In Myanmar ist heute zum ersten Mal das neue Parlament zusammen getreten, in dem die demokratische Partei der Nobelpreisträgerin Aung San Suu Kyi nach ihrem Wahlsieg im letzten Herbst die absolute Mehrheit hat. In den nächsten Wochen wird Wahlsiegerin Aung San Suu Kyi eine Regierung bilden, wobei sie nach wie vor auf die mächtigen Militärs Rücksicht nehmen muss.

Es ist ein Augenblick, auf den in ganz Myanmar die Menschen seit langem warten.

Erstmals tritt ein Parlament zusammen, in dem nicht mehr die Militärs das Sagen haben.

Friedensnobelpreisträgerin Aung San Suu Kyi, eine ehemalige politische Gefangene, hat die absolute Mehrheit der Abgeordneten hinter sich.

INSERT: Tin Htay Aung, Abgeordneter, Nationale Liga für Demokratie

27 Jahre habe ich diesen historischen Tag herbeigesehnt.

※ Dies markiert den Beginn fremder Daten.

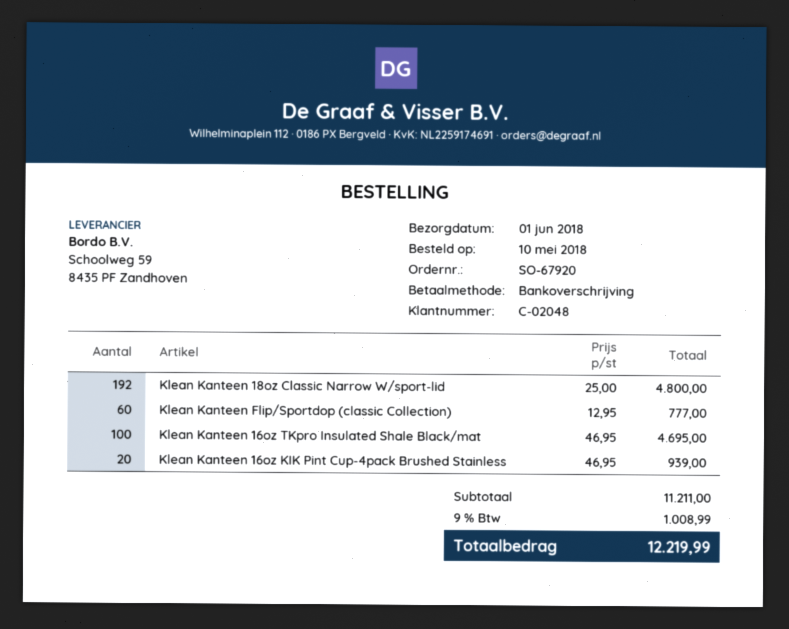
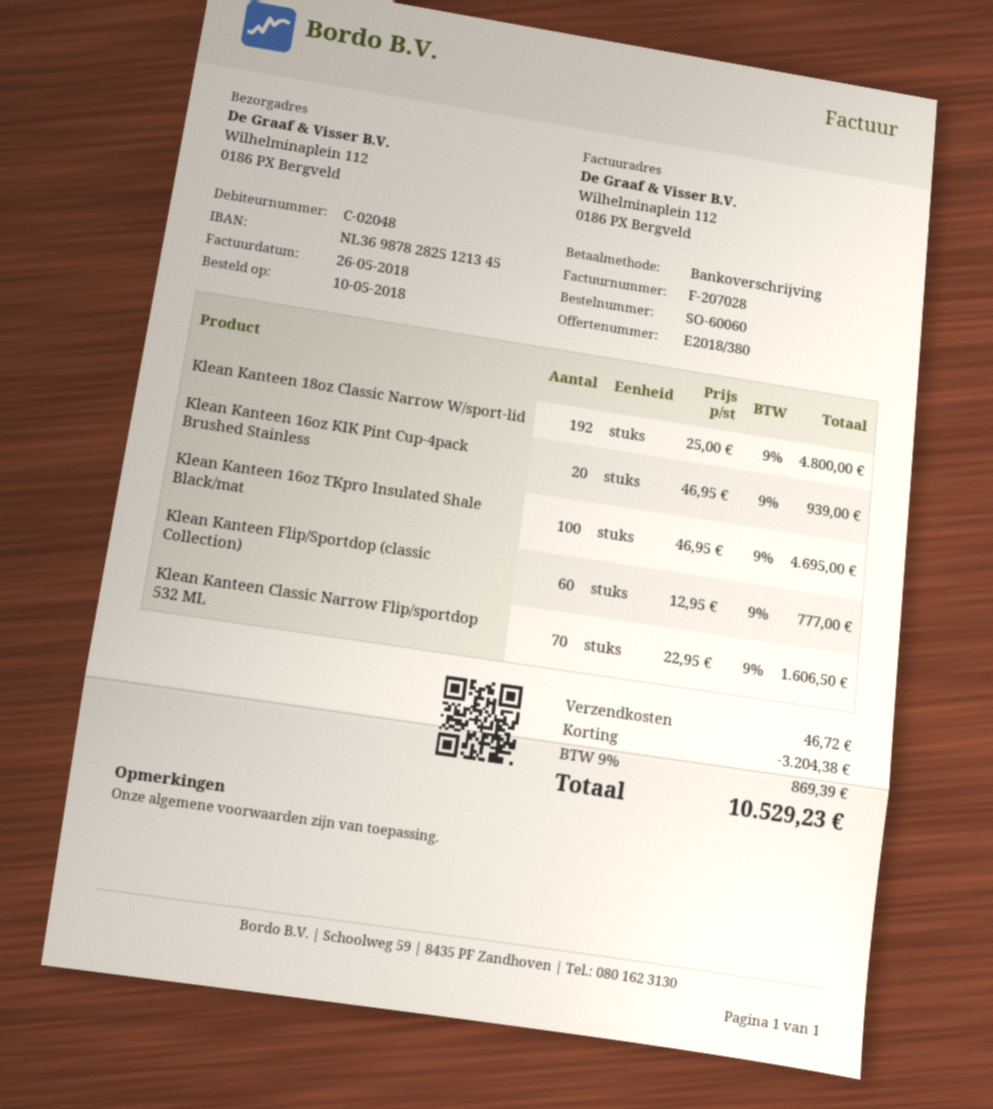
order number: SO-67920 -> SO-60060
Klean Kanteen Classic Narrow Flip/sportdop 532 ML: none -> 70 x 22.95 = 1606.50
discount: none -> 3204.38
shipping: none -> 46.72
tax: 9% = 1008.99 -> 9% = 869.39
total: 12219.99 -> 10529.23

INSERT: Zinmar Aung, Abgeordnete, Nationale Liga für Demokrate

Demokratie und Menschenrechte werden jetzt ein Ziel für unsere Zukunft.

Das Volk hofft auf eine Wende zum Besseren in dem bitterarmen Land, das so lange unter der Mißwirtschaft der Militärs gelitten hat.

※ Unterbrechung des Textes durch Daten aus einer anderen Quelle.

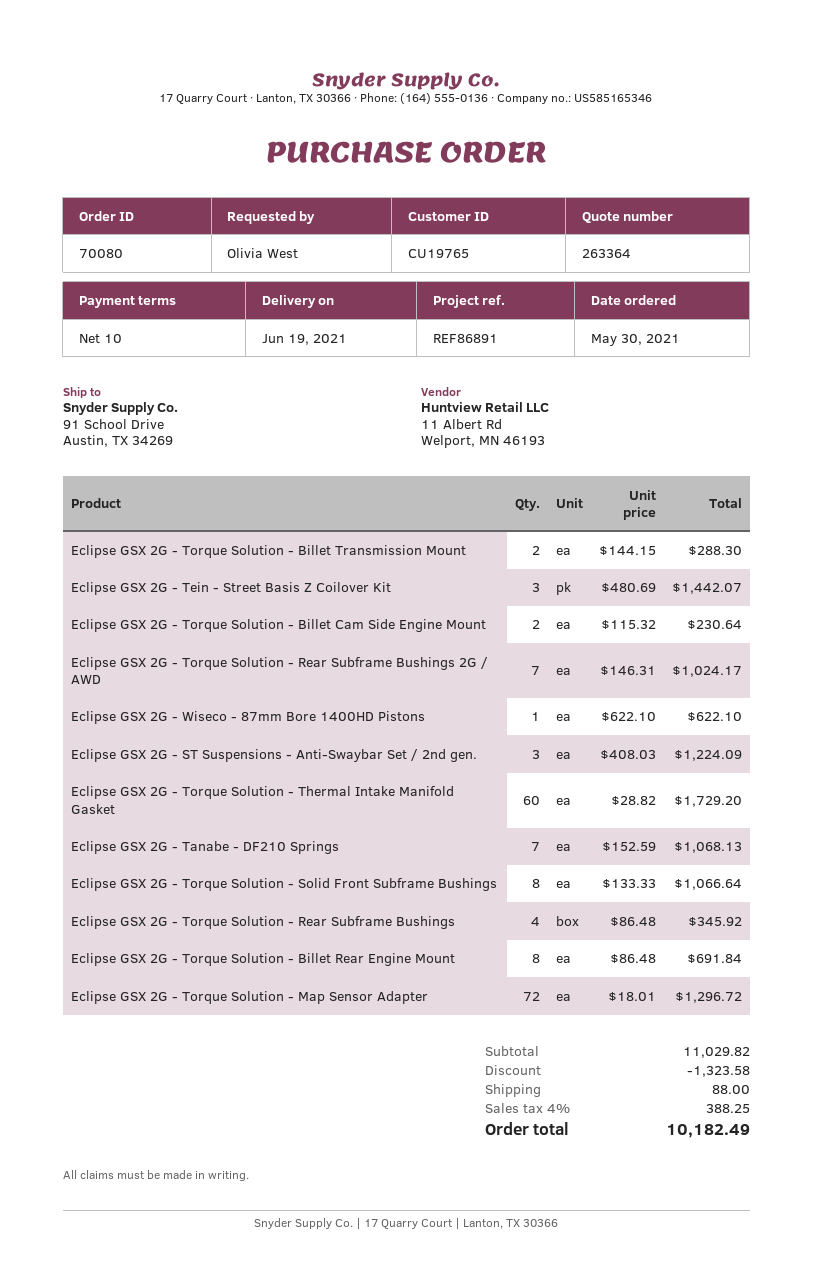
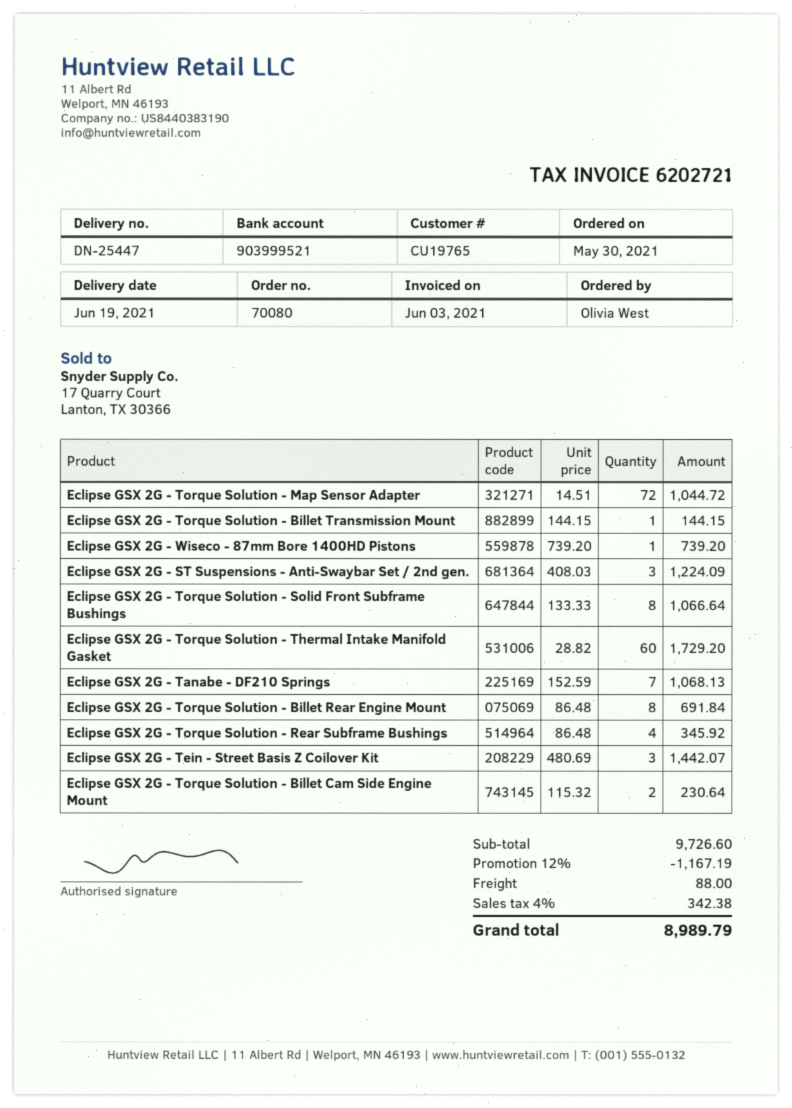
Eclipse GSX 2G - Torque Solution - Billet Transmission Mount: 2 x 144.15 = 288.30 -> 1 x 144.15 = 144.15
Eclipse GSX 2G - Torque Solution - Rear Subframe Bushings 2G / AWD: 7 x 146.31 = 1024.17 -> none
Eclipse GSX 2G - Wiseco - 87mm Bore 1400HD Pistons: 1 x 622.10 = 622.10 -> 1 x 739.20 = 739.20
Eclipse GSX 2G - Torque Solution - Map Sensor Adapter: 72 x 18.01 = 1296.72 -> 72 x 14.51 = 1044.72
subtotal: 11029.82 -> 9726.60
discount: 1323.58 -> 1167.19
tax: 4% = 388.25 -> 4% = 342.38
total: 10182.49 -> 8989.79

INSERT: MELONENVERKÄUFERIN, YANGON

Wir Armen werden dauernd nur gequält und misshandelt.   Aung San Suu Kyi soll Präsidentin werden.

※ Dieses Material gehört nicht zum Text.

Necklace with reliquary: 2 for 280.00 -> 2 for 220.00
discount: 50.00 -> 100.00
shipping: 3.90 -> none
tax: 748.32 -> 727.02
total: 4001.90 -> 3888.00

An die Spitze des Staates kann sie nicht kommen, das verbietet gezielt die Verfassung der Militärs. Sie wird dann eben über dem Präsidenten stehen, argumentiert die selbstbewusste Lady.

Nach Jahrzehnten Militärdiktatur sind die Erwartungen riesig in die neue Führung in Myanmar. Schon wenn es Nobelpreisträgerin Aung San Suu Kyi gelingt die machtbewussten Generäle einzubinden in ein demokratisches Regeriungssystem, wäre das ein Meilenstein für ganz Südostasien.